Any amendment to, or repeal of, these provisions will not eliminate or reduce the effect of these provisions in respect of any act, omission or claim that occurred or arose prior to that amendment or repeal. If the DGCL is amended to provide for further limitations on the personal liability of directors of corporations, then the personal liability of our directors will be further limited to the greatest extent permitted by the DGCL.
In addition, our Certificate of Incorporation and Bylaws require us to indemnify and hold harmless, to the fullest extent permitted by law as in effect as of the closing of the Business Combination or subsequently amended (but, in the case of any such amendment, only to the extent that such amendment permits us to provide broader indemnification rights than such law permitted us to provide prior to such amendment), any person who was or is made a party or is threatened to be made a party to or is otherwise involved in any threatened, pending or completed action, suit or proceeding, whether civil, criminal, administrative or investigative or any other type whatsoever by reason of the fact that he or she is or was a director or an officer of ours or, while a director or officer of ours, is or was serving at our request as a director, member, manager, officer, employee, agent or trustee of another corporation or of a partnership, limited liability company, joint venture, trust, other enterprise or nonprofit entity, including service with respect to an employee benefit plan, whether the basis of such proceeding is alleged action in an official capacity as a director, member, manager, officer, employee, agent or trustee or in any other capacity while serving as a director, member, manager, officer, employee, agent or trustee, against all liability and loss suffered and expense (including, without limitation, attorneys’ fees, judgments, fines, Employee Retirement Income Security Act of 1974 excise taxes or penalties and amounts paid in settlement) reasonably incurred or suffered by such indemnitee in connection with such proceeding.

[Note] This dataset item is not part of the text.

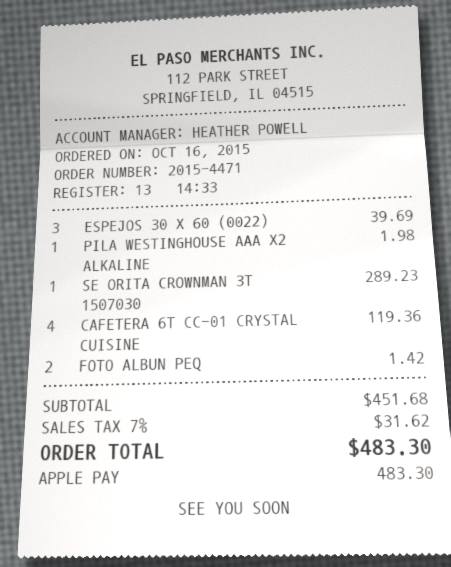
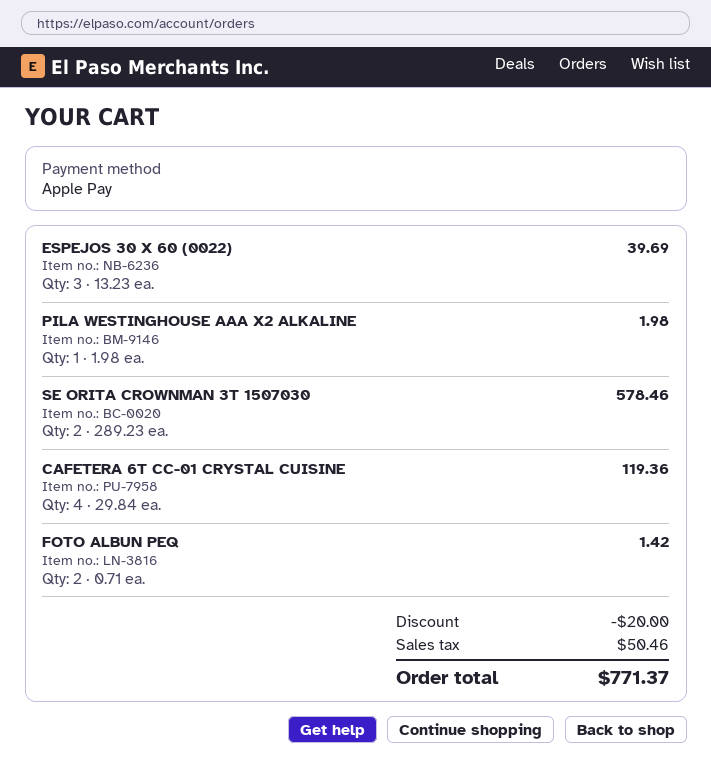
SE ORITA CROWNMAN 3T 1507030: 1 for 289.23 -> 2 for 578.46
discount: none -> 20.00
tax: 31.62 -> 50.46
total: 483.30 -> 771.37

Further, we have entered into indemnification agreements with each of our newly elected executive officers and directors to indemnify such directors and executive officers under the circumstances and to the extent provided for therein, from and against all losses, claims, damages, liabilities, joint or several, expenses (including legal fees and expenses), judgments, fines, penalties, interest, settlements or other amounts arising from any and all threatened, pending or completed claim, demand, action, suit or proceeding, whether civil, criminal, administrative or investigative, and whether formal or informal, and including appeals, in which he or she may be involved, or is threatened to be involved, as a party or otherwise, to the fullest extent permitted under the DGCL.

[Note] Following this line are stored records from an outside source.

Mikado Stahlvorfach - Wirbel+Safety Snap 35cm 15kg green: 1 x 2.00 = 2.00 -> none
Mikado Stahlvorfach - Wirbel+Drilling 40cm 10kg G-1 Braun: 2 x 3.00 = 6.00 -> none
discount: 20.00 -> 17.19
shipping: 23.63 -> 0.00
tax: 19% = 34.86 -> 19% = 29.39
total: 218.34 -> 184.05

Other than as described above under this section “Certain Relationships and Related Party Transactions,” since the beginning of our last completed fiscal year, we have not entered into any transactions, nor are there any currently proposed transactions, with a related party where the amount involved exceeds, or would exceed, $120,000, and in which any related person had or will have a direct or indirect material interest. We believe that the terms of the transactions described above are comparable to terms that could have been obtained in arm’s-length dealings with unrelated third parties.
Sponsor Related Party Transactions
On February 22, 2021, the Sponsor executed an unsecured promissory note with a principal amount of $800,000. The promissory note, dated February 22, 2021, by and between the Sponsor and APSG (the “February Note”) bore interest at a rate of 0.12% per annum and became payable on the Closing Date. On February 22, 2021, APSG borrowed $800,000 pursuant to the February Note. As of December 31, 2021, the outstanding balance on the February Note was $800,000.
On June 18, 2021, the Sponsor executed an unsecured promissory note to loan APSG an aggregate principal amount of $2 million. The promissory note, dated June 18, 2021, by and between the Sponsor and APSG (the “June Note”) bore interest at a rate of 0.13% per annum and became payable on the Closing Date. On June 18, 2021, APSG borrowed $2 million pursuant to the June Note. As of December 31, 2021, the outstanding balance on the June Note was $2 million.
On September 14, 2021, the Sponsor executed an unsecured promissory note to loan APSG an aggregate principal amount of $1,500,000. The promissory note, dated September 14, 2021, by and between the Sponsor and APSG (the “September Note”) bore interest at a rate of 0.17% per annum and became payable on the Closing Date. On September 14, 2021, APSG borrowed $1.5 million pursuant to the September Note. As of December 31, 2021, the outstanding balance on the September Note was $1.5 million.
On April 1, 2022, the Sponsor executed an unsecured promissory note to loan APSG an aggregate principal amount of $1,500,000. The promissory note, dated April 1, 2022, by and between the Sponsor and APSG (the “April Note”) bore interest at a rate of 0.13% per annum and became payable on the Closing Date. On April 1, 2022, APSG borrowed $1.5 million pursuant to the April Note.
The February Note, the June Note, the September Note and the April Note were terminated, and the entire outstanding balance thereof and accrued interest thereon were repaid in full or otherwise discharged, on the Closing Date.